▸ **HOW TO COMPLETE THIS TASK**
Please copy exactly the lines from the one containing "text: CONTACT ->" to the end of the entries, both included, and nothing else. Omit every picture.
═════ RECORDS TO USE ═════
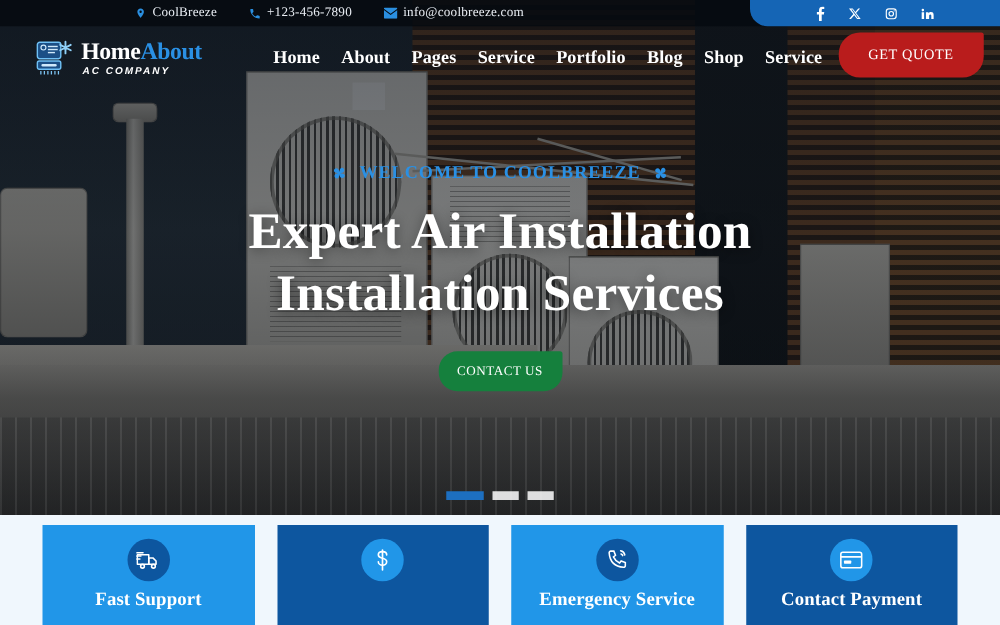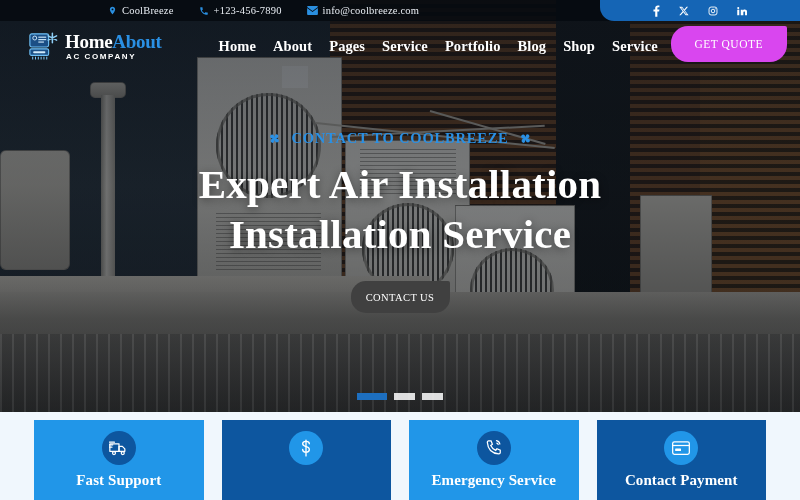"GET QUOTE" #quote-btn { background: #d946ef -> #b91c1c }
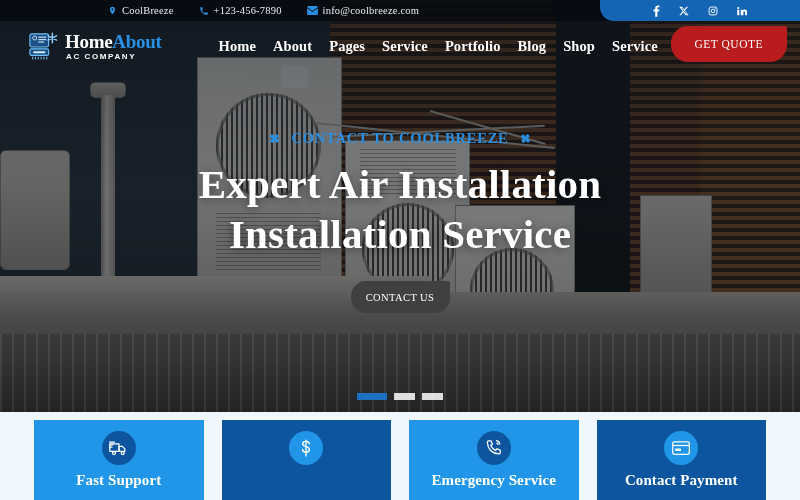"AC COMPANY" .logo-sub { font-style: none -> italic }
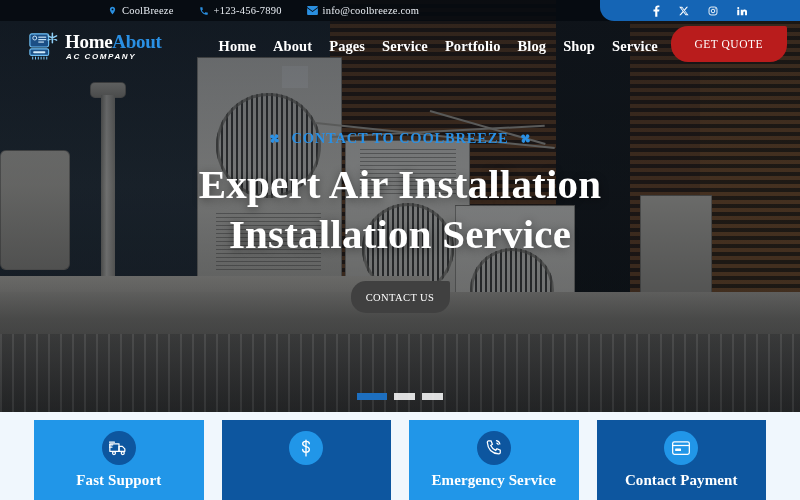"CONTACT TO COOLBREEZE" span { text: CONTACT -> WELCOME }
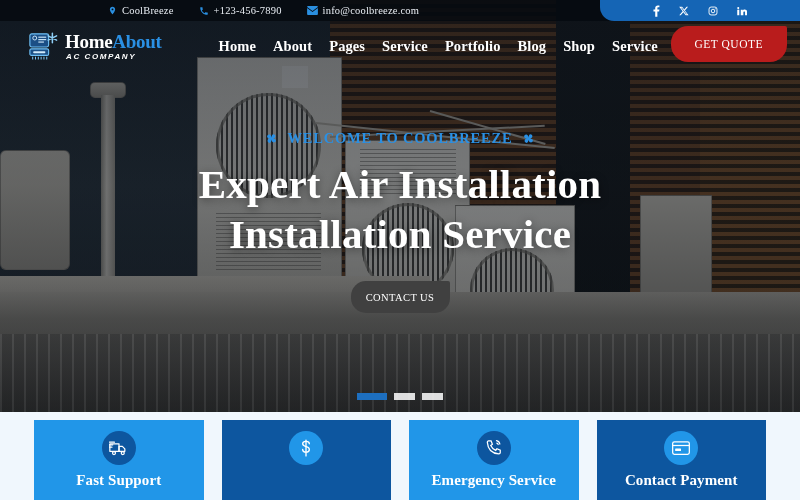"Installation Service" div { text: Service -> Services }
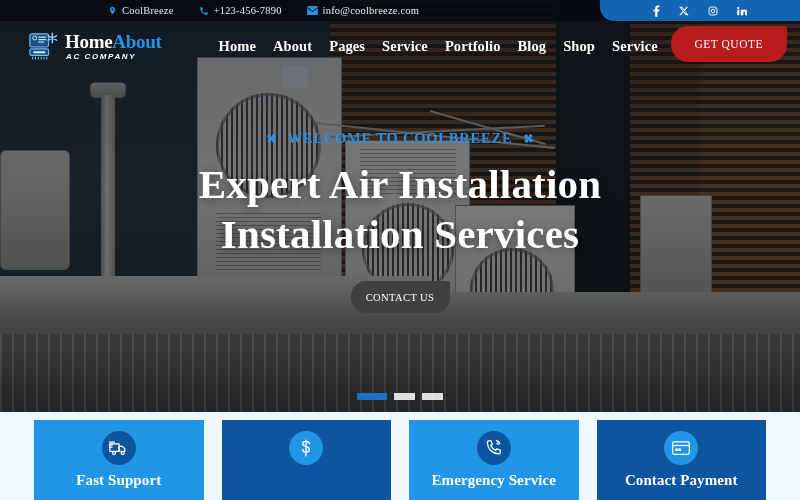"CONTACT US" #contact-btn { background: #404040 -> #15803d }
═════
▸ **SOLUTION**
"CONTACT TO COOLBREEZE" span { text: CONTACT -> WELCOME }
"Installation Service" div { text: Service -> Services }
"CONTACT US" #contact-btn { background: #404040 -> #15803d }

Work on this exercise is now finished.